Artificial Intelligence Threatening Employment for Fiction Writers?
In the rapidly evolving world of technology, the question of whether AI could produce a bestselling book by 2030 has sparked both intrigue and controversy. While AI has been using works of authors to train its models without their consent or compensation, leading to lawsuits and debates over copyright infringement, the potential for AI-generated fiction remains a topic of interest.
Rie Qudan's novel, Sympathy Tower Tokyo, contains about 5% AI-generated content, marking a small step towards AI-authored literature. However, the reception has been mixed, with AI-generated fiction currently facing several limitations compared to human-written works. While AI can generate coherent narratives, it often lacks the deep emotional insight, nuanced understanding of human experience, and original creative intuition that human authors bring.
Philip Stone of Nielsen has suggested that AI could potentially produce a bestseller, but only in the context of adult coloring books or dad joke books. This sentiment was echoed by the British book world, which reacted negatively to the idea of AI producing a bestseller by 2030, viewing it as propaganda, nonsense, or a repeat of the NFT grift.
Despite these reservations, experts like Ray Kurzweil predict that by the 2030s, AI may surpass human intelligence and creativity in many domains, potentially revolutionizing how fiction is conceived and produced. Nonetheless, despite anticipated breakthroughs, significant challenges remain in ensuring AI-generated fiction resonates on a deeply human level, which often defines literary success.
Looking forward, publishing and marketing trends show AI increasingly supporting authors and publishers, such as by optimizing marketing efforts and content editing, which could boost AI-generated books’ commercial viability. However, the unique cultural and emotional engagement stemming from human writing presents a continuing edge in literary arts.

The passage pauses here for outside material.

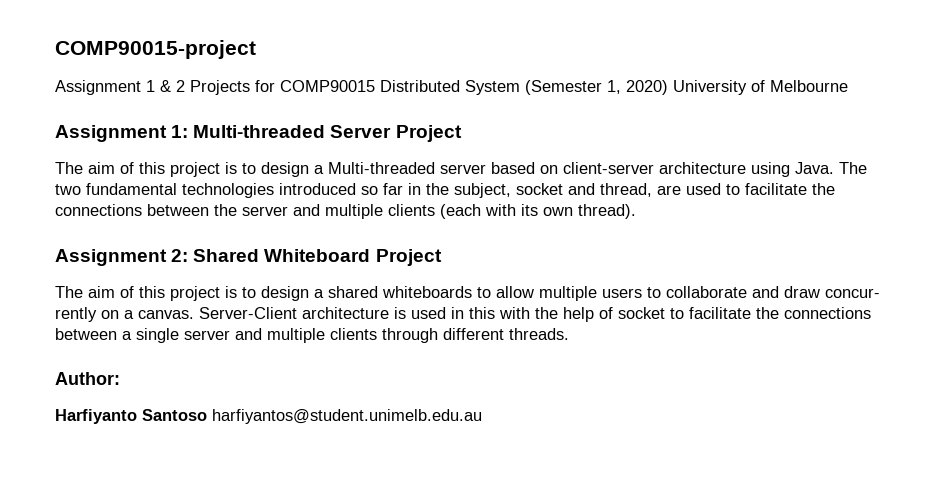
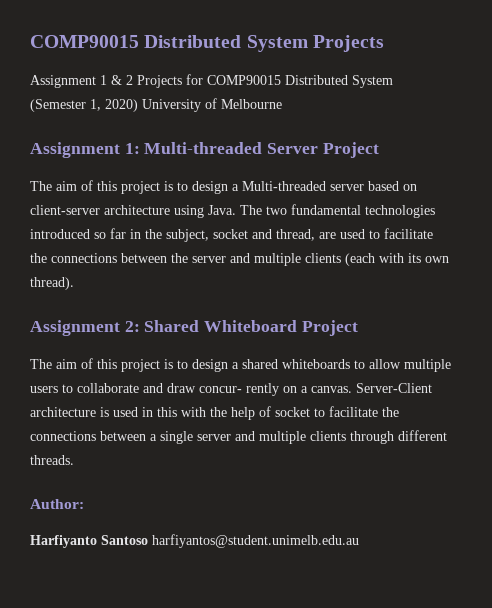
[55,40,256,59] COMP90015-project -> [30,35,384,52] COMP90015 Distributed System Projects

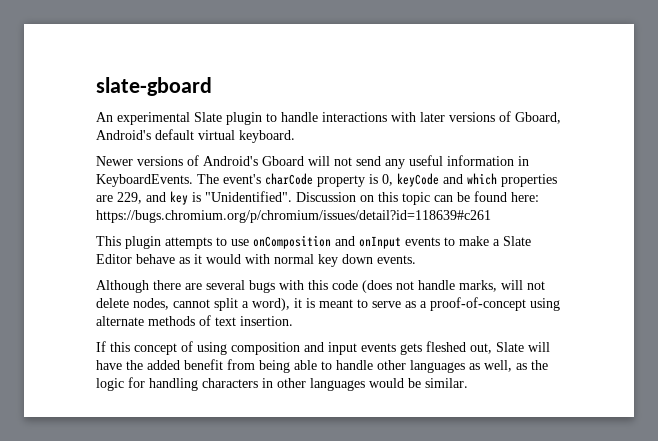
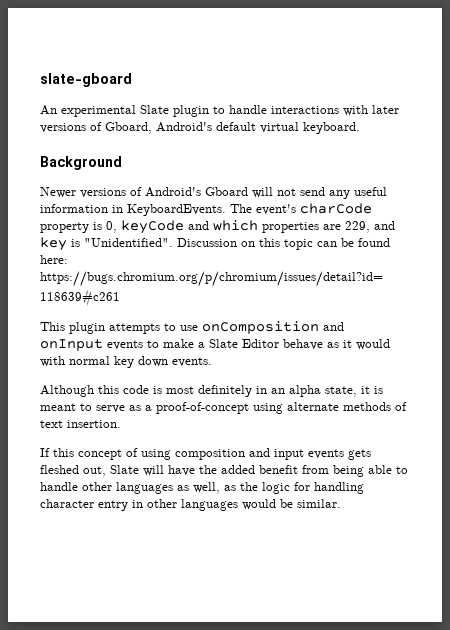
(295, 136) none -> [40,156,122,170] // Background
[153,280,545,293] [96,298,290,311] there are several bugs with this code (does not handle marks, will not delete nodes, cannot split a word), -> [98,385,357,397] this code is most definitely in an alpha state,
[202,378,258,388] characters -> [40,499,128,511] character entry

Authors like Sarah Hall and Naomi Alderman are frustrated and enraged by the use of their works without compensation and the perceived failure of the Data (Use and Access) Bill to protect the rights of authors. Hall's new novel, Helm, will be published with a "maker's mark" on the cover, asserting its human authorship and craftwork. Alderman has experimented with AI in her writing but found the results not good enough for publication under her own name.
AI-generated prose, according to Richard Beard, has a quality similar to auto-correct, stopping short of conclusions and lacking surprises and insights. Beard, however, believes that formulaic genre novels might be the first to be replaced by AI. His new project, the Universal Turing Machine, is an online memoir inviting the public to contribute, focusing on unique human experiences and memories.

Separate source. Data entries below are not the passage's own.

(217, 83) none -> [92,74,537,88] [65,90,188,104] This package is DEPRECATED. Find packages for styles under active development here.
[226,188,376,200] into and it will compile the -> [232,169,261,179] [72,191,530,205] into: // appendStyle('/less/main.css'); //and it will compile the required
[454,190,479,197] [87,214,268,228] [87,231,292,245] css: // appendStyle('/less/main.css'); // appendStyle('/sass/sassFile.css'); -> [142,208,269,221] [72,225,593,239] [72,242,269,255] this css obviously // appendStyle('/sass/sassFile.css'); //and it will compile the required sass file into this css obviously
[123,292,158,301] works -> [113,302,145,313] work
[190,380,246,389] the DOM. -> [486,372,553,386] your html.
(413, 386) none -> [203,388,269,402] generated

A judge ruled in June that Meta's use of millions of books to train its AI systems constituted "fair use". This decision has sparked ongoing debates about the ethical use of AI in literature, with authors like Hall and Alderman calling for fairer compensation and protection of their rights.
In summary, while AI-produced bestselling books by 2030 are a realistic possibility given technological progress and market trends, current limitations in AI’s creative expressiveness and emotional depth mean human-authored fiction will likely remain culturally dominant for some time. The exact balance will depend on how AI evolves in creativity, ethical use, and society’s acceptance of AI literature.
References:
- The UK's Data (Use and Access) Bill proposes that AI companies should have access to all creative content unless the creator opts out.
- Sam Altman, chief executive of OpenAI, unveiled a short story written by ChatGPT this year. The story was widely dismissed, occasionally praised, and found to have lifted its only interesting phrase from Vladimir Nabokov's novel Pnin.
- Nielsen's Philip Stone suggests that in the near future, user-generated books tailored to individual readers might be a more likely prospect than professionally published books generated by AI.
- Sarah Hall's new novel, Helm, is about the Helm wind in Cumbria, north-west England, and focuses on nature, human interaction, and individual human experience.
- Naomi Alderman, another British novelist, is angry about the enclosure aspect of using everyone's works without compensation and believes that the profits should go to the creators, not tech corporations.
- Jeanette Winterson praised a short story written by ChatGPT.
- Curtis Sittenfeld, a US novelist, had a similar experience when she published an AI-generated story intended to be in the style of her own work, finding it boring, clichéd, and shallow in sentiment.
- AI-generated prose, according to Richard Beard, has a quality similar to auto-correct, stopping short of conclusions and lacking surprises and insights.
- A judge ruled in June that Meta's use of millions of books to train its AI systems constituted "fair use".
- Richard Beard's new project, the Universal Turing Machine, is an online memoir inviting the public to contribute, focusing on unique human experiences and memories.
AI's potential to revolutionize the literature industry includes the possibility of producing a bestselling book, but it may primarily excel in genre-specific novels or formulaic works, such as adult coloring books or dad joke books (Philip Stone, Nielsen). Despite technological advancements, human-authored literature remains culturally dominant due to the deeper emotional insight, nuanced understanding of human experience, and original creative intuition that human authors bring (various authors).